The first time I met Levon Helm was backstage at the Ridgefield Playhouse (in Ridgefield, CT). I was coming off a couple of shows near there, and he'd just played Newport. Justin Guip, Levon's longtime engineer and confidant, knew I was in Connecticut and that I had the night off. And so he called to suggest that I come by and hang out with the crew for awhile.
Shortly after I'd arrived, Levon surfaced with an armful of photos and a black Sharpie. Before worrying about load-in, or concerning himself with sound-check, the man was already preparing to meet his people; to greet them with that solar smile, honest handshake, and those opaque, patient eyes. Within the first fifteen seconds of observing him, I knew that Levon Helm was the most human musical genius I would ever encounter.

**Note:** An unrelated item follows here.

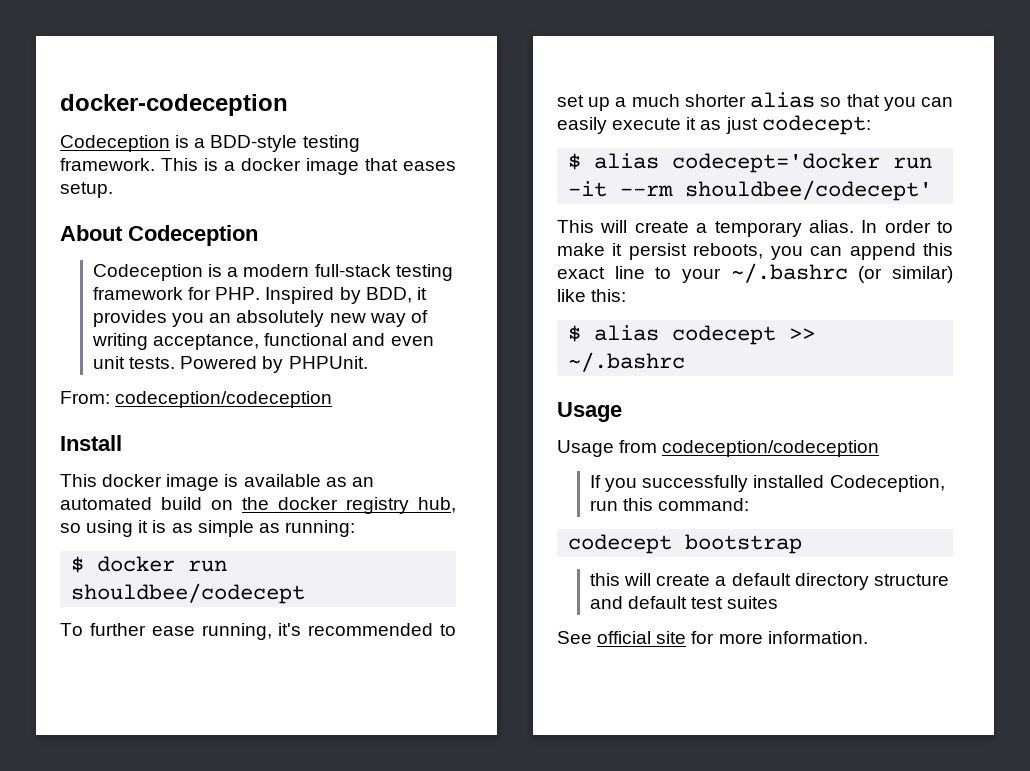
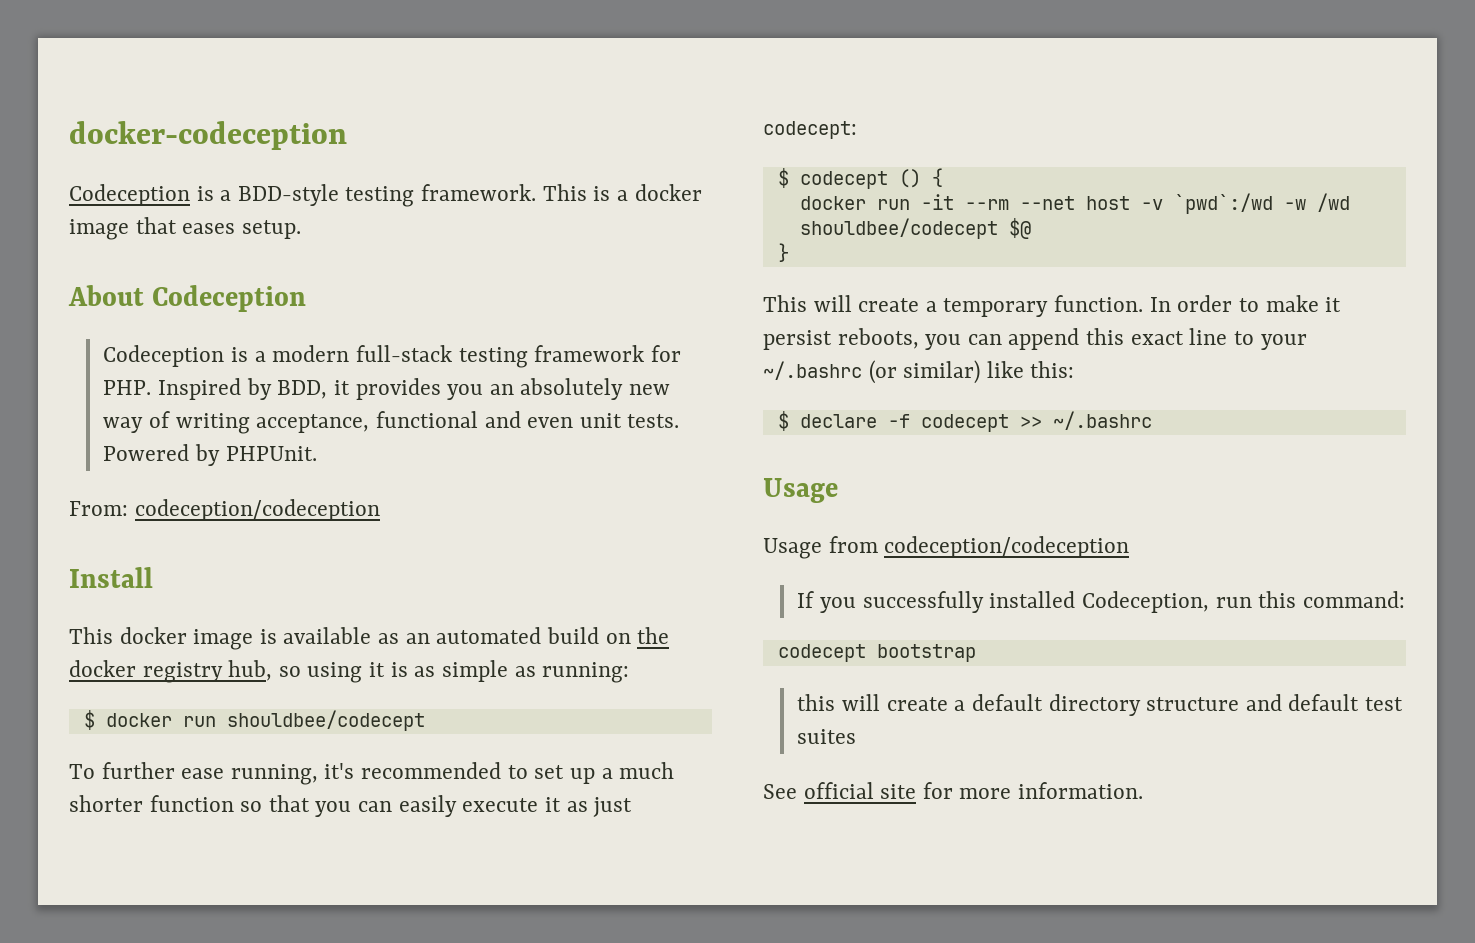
[750,92,816,108] alias -> [149,795,234,812] function
[594,153,933,173] [568,180,933,201] alias codecept='docker run -it --rm shouldbee/codecept' -> [799,168,943,189] [799,193,1350,214] [799,218,1031,239] [777,243,789,262] codecept () { // docker run -it --rm --net host -v `pwd`:/wd -w /wd shouldbee/codecept $@ // }
[808,220,854,233] alias. -> [1054,295,1144,312] function.
[594,325,660,341] alias -> [799,414,910,428] declare -f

I saw him again in late summer of 2011, while recording my album Last Bird Home at his barn in Woodstock. I had recruited Garth and Maud Hudson, Tommy Ramone, Larry Campbell, Gabriel Butterfield and nearly a dozen more musicians for the sessions and by the third day; I was coming a bit unglued (playing producer to my first "big" project). Levon approached me near the front door and asked how it was going. I just opened my eyes wide and threw back a full cup of coffee, as he smiled and half whispered "breathe".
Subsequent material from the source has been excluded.